• _MATERIAL FOR THIS EXERCISE_:
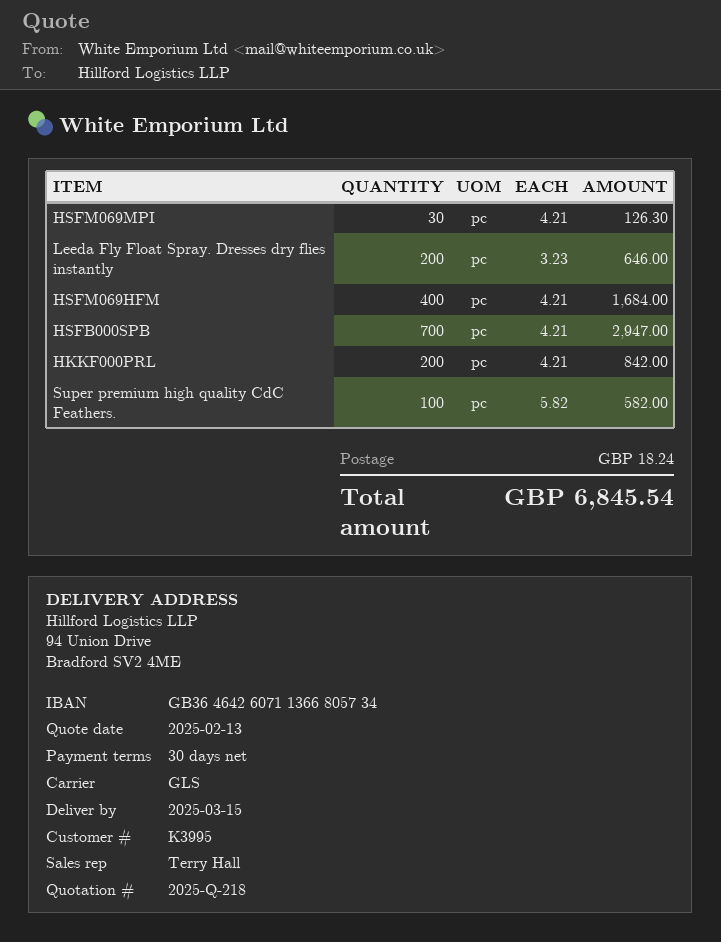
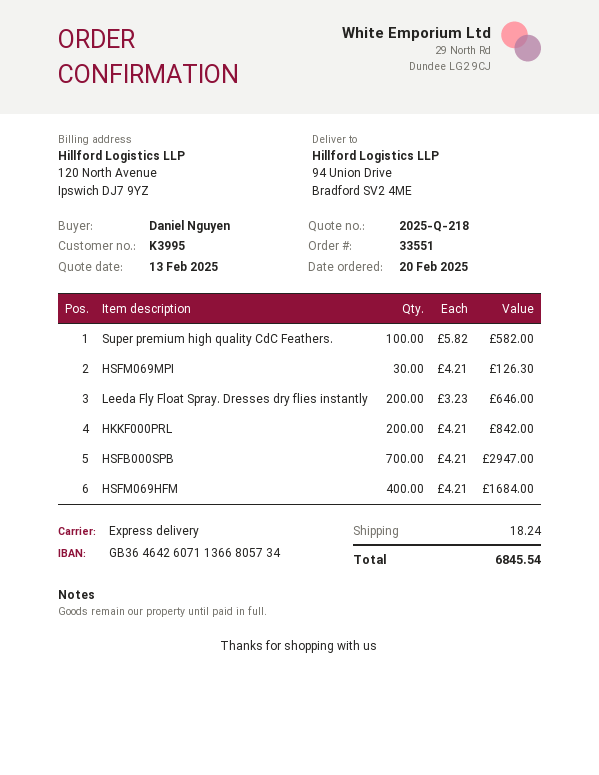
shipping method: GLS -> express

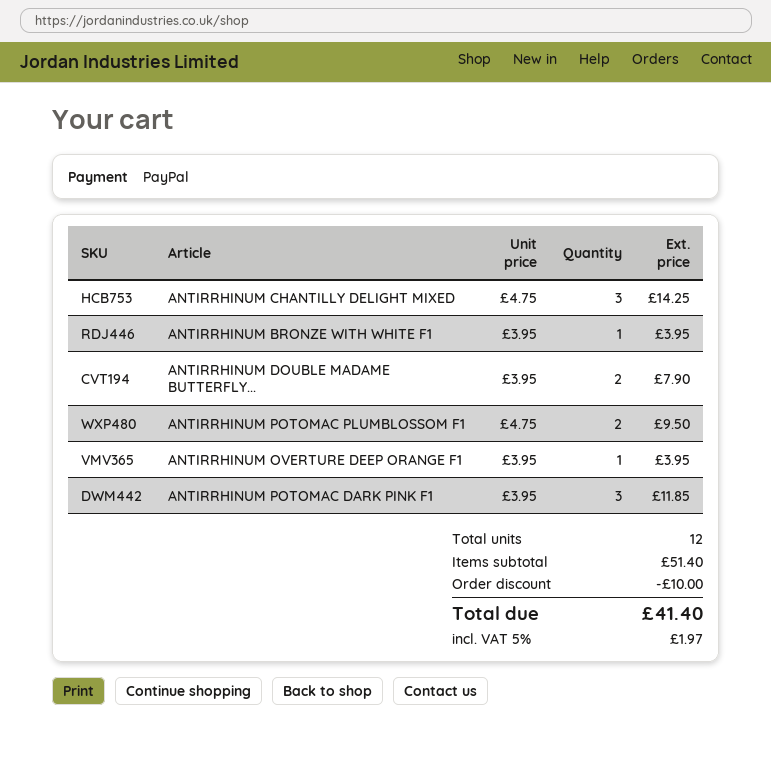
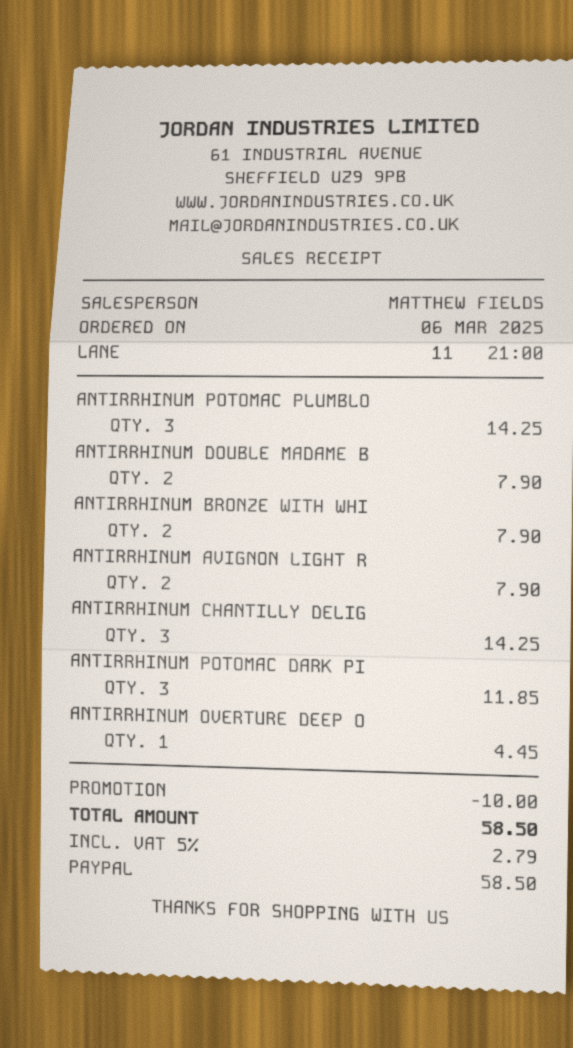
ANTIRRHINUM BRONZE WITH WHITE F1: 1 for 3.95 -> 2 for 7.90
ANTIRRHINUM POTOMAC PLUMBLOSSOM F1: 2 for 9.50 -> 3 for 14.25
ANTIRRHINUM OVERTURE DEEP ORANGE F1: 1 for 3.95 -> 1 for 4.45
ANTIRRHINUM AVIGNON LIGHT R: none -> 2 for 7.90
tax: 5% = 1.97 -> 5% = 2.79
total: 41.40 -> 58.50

==

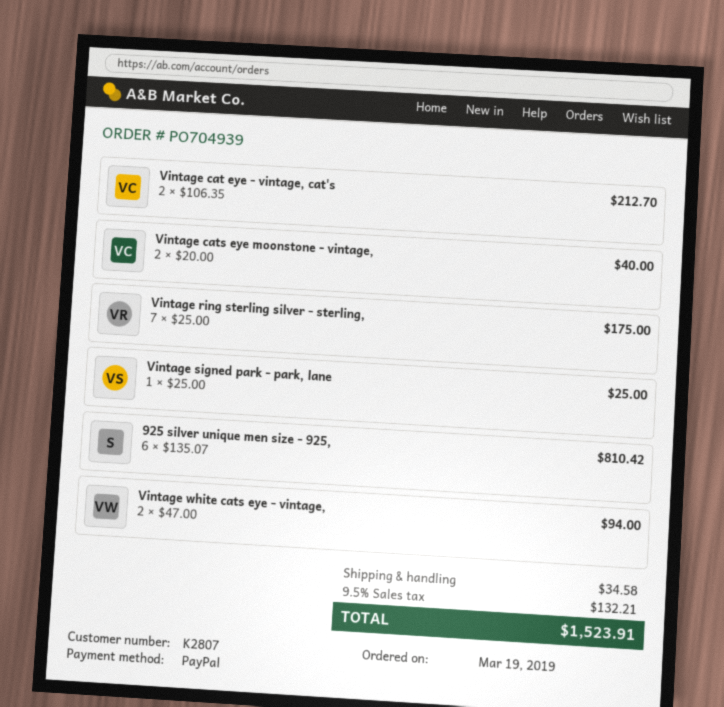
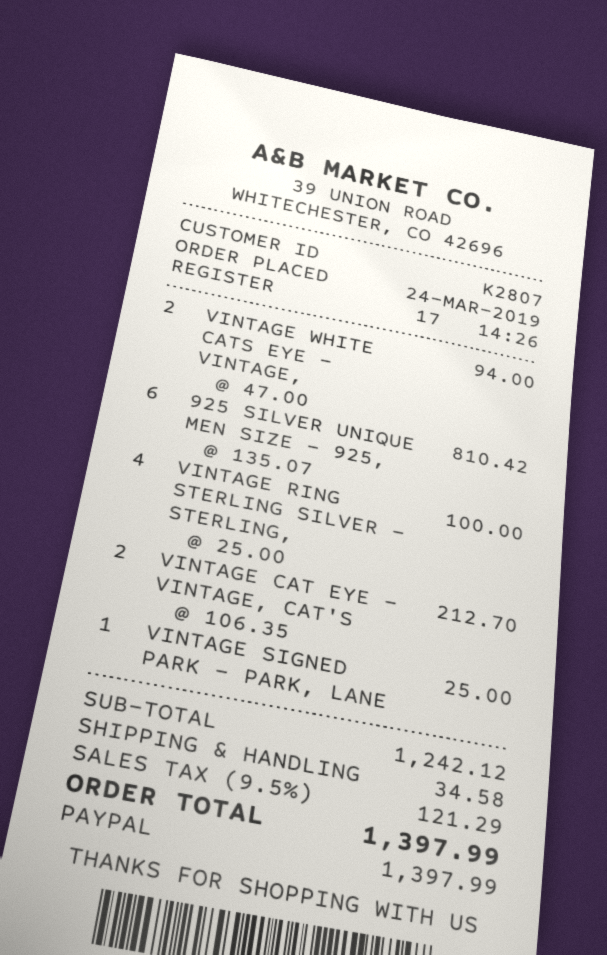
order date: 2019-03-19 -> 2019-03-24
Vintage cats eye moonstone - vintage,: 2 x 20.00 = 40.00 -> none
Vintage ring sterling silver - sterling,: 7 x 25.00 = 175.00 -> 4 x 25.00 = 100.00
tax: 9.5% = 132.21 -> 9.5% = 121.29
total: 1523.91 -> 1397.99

---

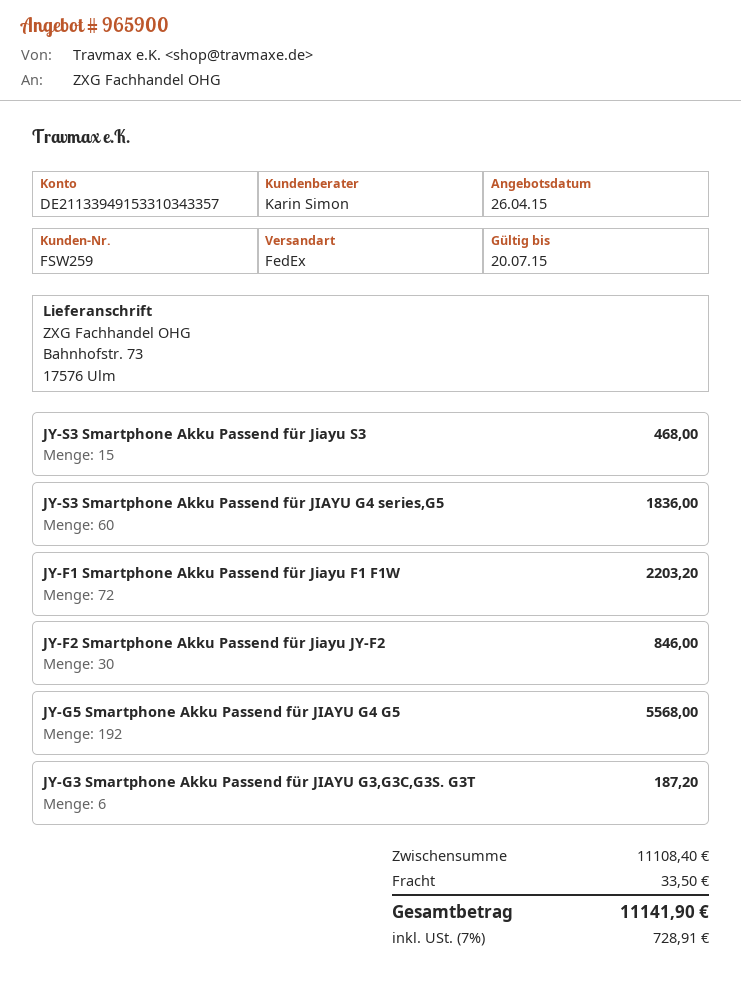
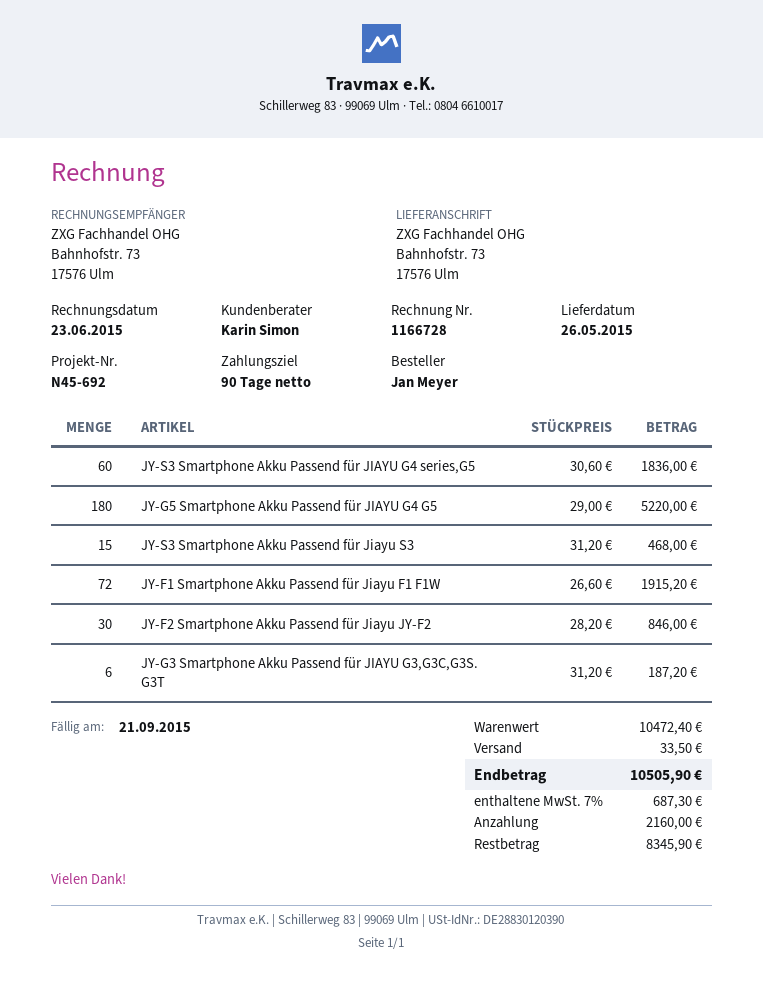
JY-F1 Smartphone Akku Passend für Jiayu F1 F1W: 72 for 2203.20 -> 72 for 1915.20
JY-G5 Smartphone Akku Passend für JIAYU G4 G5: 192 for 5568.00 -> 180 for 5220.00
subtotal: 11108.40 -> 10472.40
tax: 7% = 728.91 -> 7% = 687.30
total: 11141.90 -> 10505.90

• _PROBLEM REQUIREMENTS_: Could you repeat, exactly, only the lines above starting at the one that has "shipping method: GLS -> express" and stopping after the one that has "total: 41.40 -> 58.50", without the pictures?

• _TASK SOLUTION_:
shipping method: GLS -> express

ANTIRRHINUM BRONZE WITH WHITE F1: 1 for 3.95 -> 2 for 7.90
ANTIRRHINUM POTOMAC PLUMBLOSSOM F1: 2 for 9.50 -> 3 for 14.25
ANTIRRHINUM OVERTURE DEEP ORANGE F1: 1 for 3.95 -> 1 for 4.45
ANTIRRHINUM AVIGNON LIGHT R: none -> 2 for 7.90
tax: 5% = 1.97 -> 5% = 2.79
total: 41.40 -> 58.50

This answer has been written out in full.